Terkait hal ini, ia telah melakukan pene­litian yang menunjukkan bahwa keluarga yang harmonis hanya berjumlah sekitar 15 per­sen. Sementara, sisanya terdiri dari ke­luarga disfungsional. Dari penelitian itu pun Adriana mendapati bahwa tingkat ke­bahagiaan responden pun tidak mencapai tingkat rata-rata. Dengan demikian, bisa dikatakan bahwa hanya ada sangat sedikit orang yang merasa bahagia di Rusia.

"Usia klien saya dimulai dari 25 hingga 45 tahun. Banyak di antara mereka yang mer­asa trauma dengan keluarga. Secara khu­sus, banyak orangtua yang bersikap acuh tak acuh, khususnya para ayah,"kata­nya menjelaskan.

"Bahkan seorang pria di dalam keluarga terkadang tak berkomunikasi dengan anak­nya sendiri. Gaya pendidikan seperti ini di­s­ebut 'kelalaian'. Kami bahkan tidak me­miliki terjemahan yang pasti mengenai is­tilah ini karena hal ini tak dianggap se­bagai mas­alah besar. Jika kedua orangtua tak mem­punyai peran, anak-anak mereka ren­tan terhadap bunuh diri dan perilaku kriminal."

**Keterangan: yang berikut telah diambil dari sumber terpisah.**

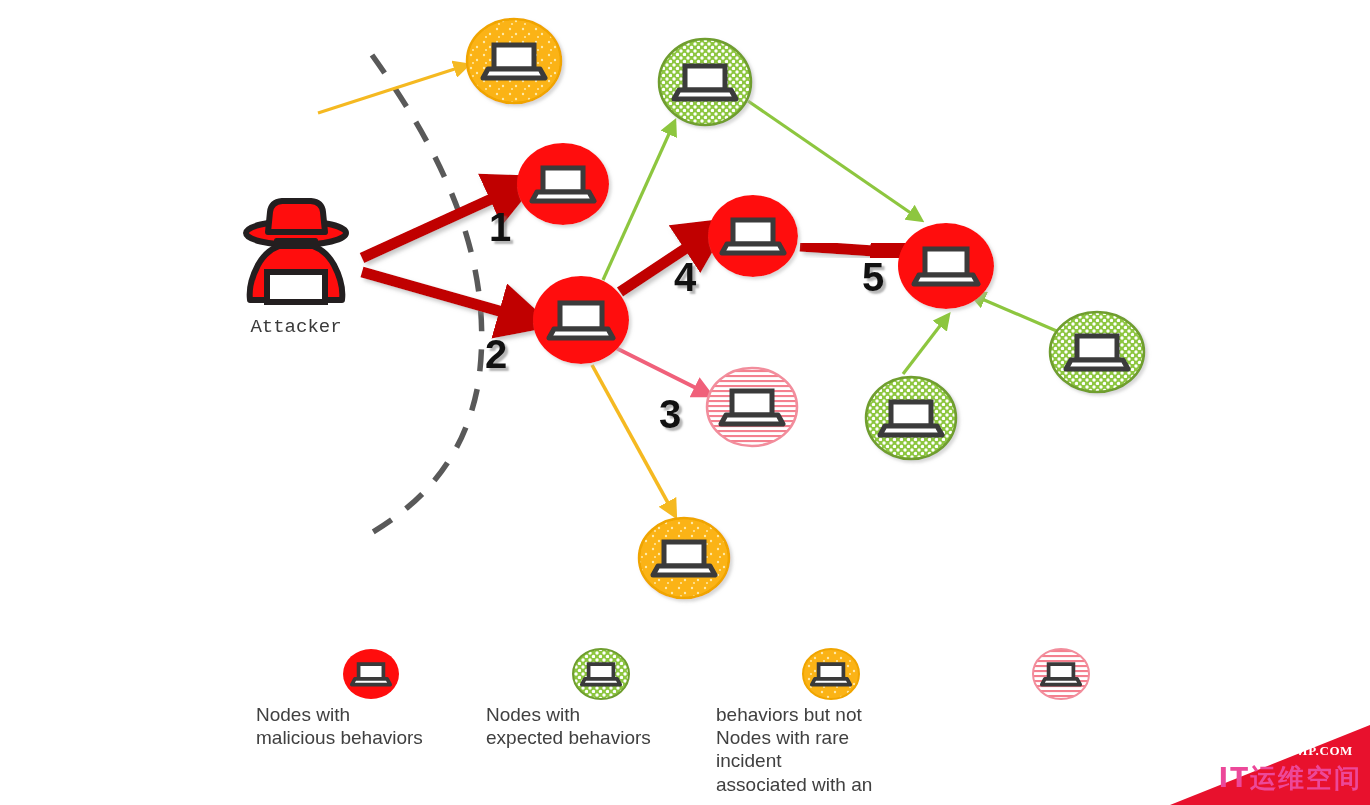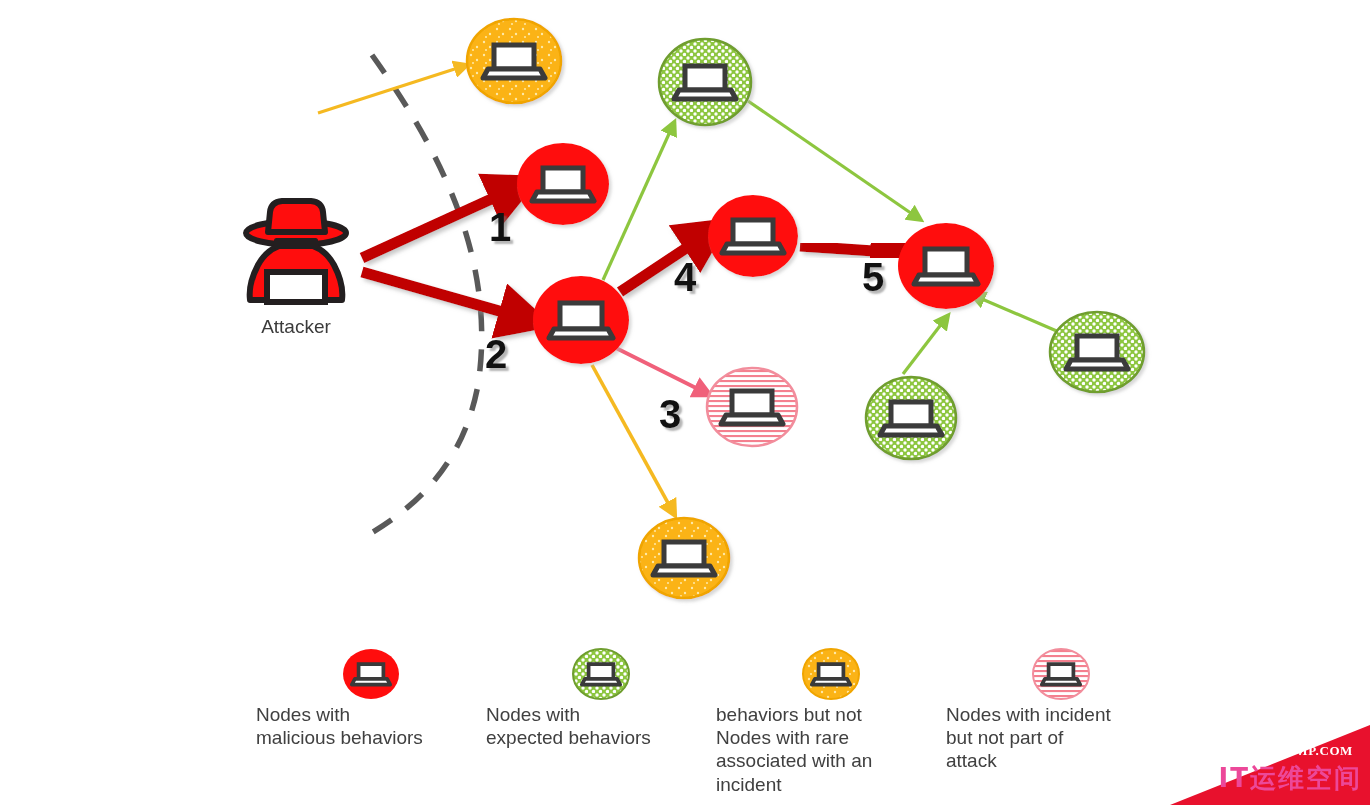--- a/index.html
+++ b/index.html
@@ -203,46 +203,41 @@
     </g>
     <g>
       <ellipse cx="1061" cy="674" rx="28" ry="25" fill="url(#pat-pink)" stroke="#F28D9C" stroke-width="2"></ellipse>
       <g transform="translate(1061,674) scale(0.62)">
         <path d="M -20 -16 L 20 -16 L 20 8 L -20 8 Z" fill="#ffffff" stroke="#3a3a3a" stroke-width="6"></path>
         <path d="M -26 8 L 26 8 L 31 17 L -31 17 Z" fill="#ffffff" stroke="#3a3a3a" stroke-width="6" stroke-linejoin="round"></path>
       </g>
     </g>
   </svg>
 
-  <div class="node-label" style="left:232px;top:316px;width:128px;">Attacker</div>
+  <div class="node-label" style="left:232px;top:316px;width:128px;font-family:Liberation Mono, monospace;">Attacker</div>
 
   <div class="step-num" style="left:489px;top:205px;">1</div>
   <div class="step-num" style="left:485px;top:332px;">2</div>
   <div class="step-num" style="left:674px;top:255px;">4</div>
   <div class="step-num" style="left:659px;top:392px;">3</div>
   <div class="step-num" style="left:862px;top:255px;">5</div>
 
   <div class="legend-text" style="left:256px;top:703px;">
     <div>Nodes with</div>
     <div>malicious behaviors</div>
   </div>
   <div class="legend-text" style="left:486px;top:703px;">
     <div>Nodes with</div>
     <div>expected behaviors</div>
   </div>
   <div class="legend-text" style="left:716px;top:703px;">
     <div>behaviors but not</div>
     <div>Nodes with rare</div>
+    <div>incident</div>
     <div>associated with an</div>
-    <div>incident</div>
-  </div>
-  <div class="legend-text" style="left:946px;top:703px;">
-    <div>Nodes with incident</div>
-    <div>but not part of</div>
-    <div>attack</div>
   </div>
 
   <div id="watermark">
     <svg width="200" height="80" viewBox="0 0 200 80">
       <polygon points="200,0 200,80 0,80" fill="#E8112D"></polygon>
     </svg>
     <div class="wm-url">WWW.94IP.COM</div>
     <div class="wm-cn">IT运维空间</div>
   </div>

Sang pakar bercerita bahwa terkadang ia harus berhadapan dengan ibu yang terlalu keras, yang menuntut agar anaknya terlahir dengan segala kompetensi.

"Tuntutan ini membuat si anak tertekan. Sepanjang waktu ia berusaha, tapi ia juga terus merasa bersalah dan malu karena, di sisi lain, ia merasa tak da­pat membuat orang­tuanya bahagia. Saya sering kali menangani masalah semacam ini,"ujar Adriana.

Dalam skema menunjukkan yang umum terjadi pada keluarga Rusia adalah orangtua yang tidak konsisten dan selalu meng­ubah-ubah tuntutannya. Sering kali si anak tidak memiliki cukup waktu untuk beradaptasi.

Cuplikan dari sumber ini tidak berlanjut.